Yerba mate contains caffeine. But not as much as you may think. And, to most of us, the caffeine in yerba mate feels… better than other caffeines. Here’s why:
A Balanced Medley of Methylated Xanthene Alkaloids
Let’s get nerdy for a minute. Stimulants in the caffeine family are called “Methylated Xanthene Alkaloids.” You’ll probably want to drink some yerba mate before you try to say that phrase aloud. I have no idea what these words mean, but I do know that the caffeines in coffee, green tea, and chocolate are subtly different from each other on a molecular level, and they each interact with the body in unique ways. Chocolate gives you that warm body high. Coffee opens your eyes. Green tea brightens your mind. Yerba mate does all three at once.
Yerba mate’s naturally-occurring B vitamins relax smooth muscles, cutting down on jitters. Yerba mate’s naturally-occurring minerals support nervous system function and help maintain electrolyte balance. When you’re asking your body and mind to perform at a higher level by giving it caffeine, it is both wise and kind to support that caffeine with nutrition. Your body will appreciate the courtesy.
The Myth of the Active Ingredient
In high school health classes, we learned that every medicinal plant has an active ingredient. Tobacco has nicotine, cannabis has THC, coffee has caffeine, etc etc. It turns out that the real world of living medicine is far more complex. Every plant has thousands of active constituents acting in concert with each other to produce the effects we experience.
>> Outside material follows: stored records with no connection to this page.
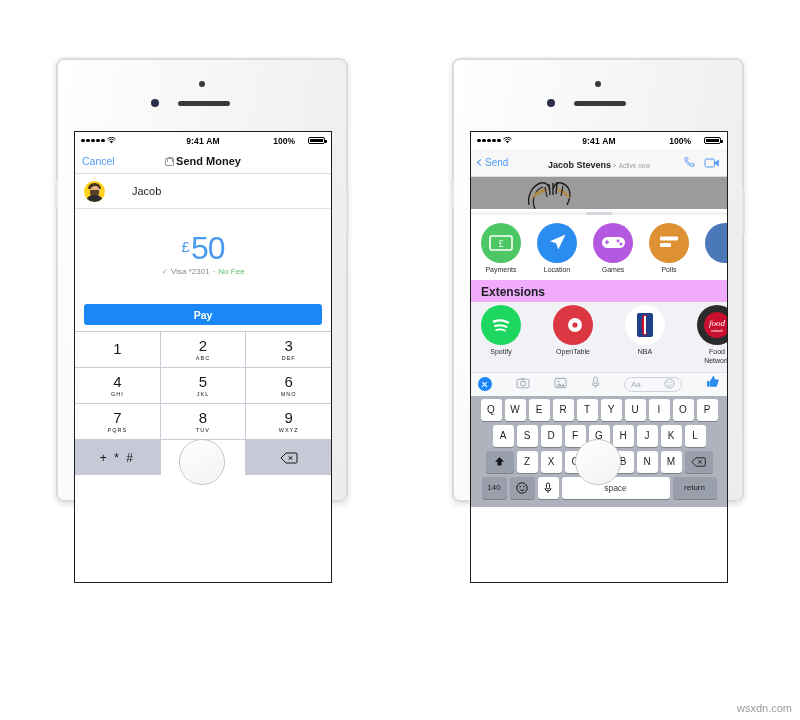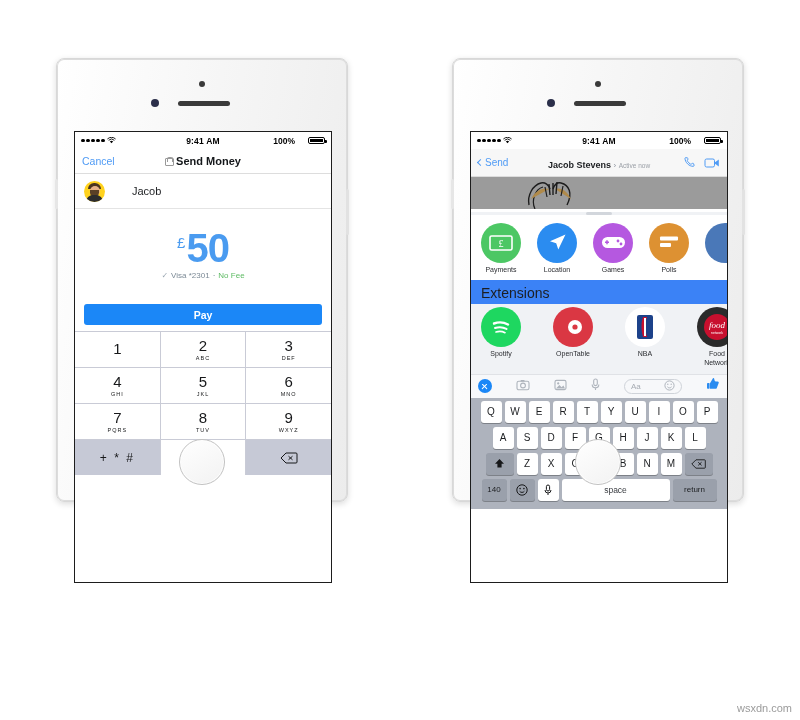--- a/index.html
+++ b/index.html
@@ -106,7 +106,7 @@
     display:flex; align-items:flex-start;
   }
   .amount .cur { font-size:15px; margin-top:7px; margin-right:1px; }
-  .amount .val { font-size:40px; letter-spacing:-1px;font-weight:bold; }
+  .amount .val { font-size:32px; letter-spacing:-1px; }
   .pay-src { font-size:8px; color:#7c8a96; display:flex; align-items:center; gap:3px; }
   .pay-src .chk { color:#9aa7b2; font-size:8px; }
   .pay-src .fee { color:#5dbb63; }

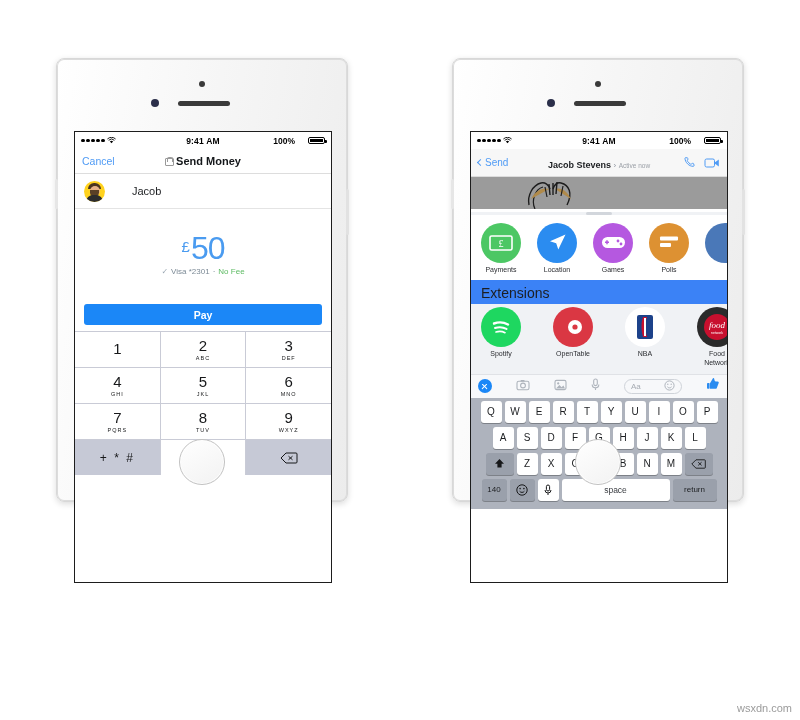--- a/index.html
+++ b/index.html
@@ -169,8 +169,8 @@
                  display:flex; align-items:center; justify-content:center; overflow:hidden; }
   .app .lbl { font-size:7px; color:#2b2d31; margin-top:3px; display:block; line-height:1.25; }
 
-  .ext-head { background:#3b82f6; padding:5px 10px 3px; font-size:14px;
-              color:#1c1e21; font-weight:normal; }
+  .ext-head { background:#f0abfc; padding:5px 10px 3px; font-size:12px;
+              color:#1c1e21; font-weight:bold; }
   .ext-row { display:flex; padding:3px 0 6px 10px; gap:32px; background:#f0f2f5; }
 
   .composer {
When you combine a medley of “caffeines” with a hearty dose of bioavailable vitamins and minerals, you get a stimulating effect that is potent, long-lasting, smooth, and steady.
Summing it Up
There are 10 mg of caffeine in every gram of ECOTEAS Yerba Mate. Gram for gram, that’s about as much caffeine as green tea, about half the caffeine of black tea, and about one-fourth the caffeine of coffee. But if you’re like me, you brew your yerba mate stronger than tea or coffee. I use three heaping tablespoons of yerba mate in my big round mug every morning, which makes a hearty and satisfying beverage that rivals coffee’s caffeine without that systemic depletion, bad breath, upset stomach, and edginess that I experience with coffee.
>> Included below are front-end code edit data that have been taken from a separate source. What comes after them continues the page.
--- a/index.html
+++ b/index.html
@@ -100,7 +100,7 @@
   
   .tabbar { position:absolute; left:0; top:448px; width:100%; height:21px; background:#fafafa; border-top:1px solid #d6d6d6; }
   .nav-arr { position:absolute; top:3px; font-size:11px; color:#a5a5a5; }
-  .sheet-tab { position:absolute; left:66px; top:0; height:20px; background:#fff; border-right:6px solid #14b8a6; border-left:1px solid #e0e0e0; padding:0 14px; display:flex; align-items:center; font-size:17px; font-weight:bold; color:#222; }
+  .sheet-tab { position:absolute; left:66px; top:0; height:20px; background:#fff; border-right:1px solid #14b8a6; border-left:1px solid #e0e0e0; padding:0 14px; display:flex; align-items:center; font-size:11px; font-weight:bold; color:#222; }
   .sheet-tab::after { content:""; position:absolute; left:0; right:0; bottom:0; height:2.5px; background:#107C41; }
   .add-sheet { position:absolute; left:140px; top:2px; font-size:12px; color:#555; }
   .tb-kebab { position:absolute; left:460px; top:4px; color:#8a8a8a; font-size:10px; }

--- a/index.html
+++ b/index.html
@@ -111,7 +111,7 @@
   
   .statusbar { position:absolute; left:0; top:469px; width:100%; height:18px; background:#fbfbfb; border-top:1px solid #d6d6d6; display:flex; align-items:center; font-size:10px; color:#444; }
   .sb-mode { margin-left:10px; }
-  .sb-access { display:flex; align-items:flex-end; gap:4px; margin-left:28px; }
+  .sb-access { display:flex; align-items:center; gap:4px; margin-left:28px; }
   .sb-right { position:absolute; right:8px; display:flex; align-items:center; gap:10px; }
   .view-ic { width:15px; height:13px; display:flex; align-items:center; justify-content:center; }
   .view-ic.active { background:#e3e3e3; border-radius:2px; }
Here’s a very important distinction, though: I need to clarify that I am talking about the actual dried leaves and stems of the yerba mate plant here. When you drink a prepared beverage or energy shot that contains yerba mate, you may also be drinking extracts that artificially elevate the caffeine content out of proportionate balance with the other phytonutrients that yerba mate naturally provides. If you’ve gotten way to spun out by drinking a can or bottle of yerba mate, and are therefore leery of this plant, I’d urge you to try brewing yourself a cup of real yerba mate with the dried herb before you make up your mind.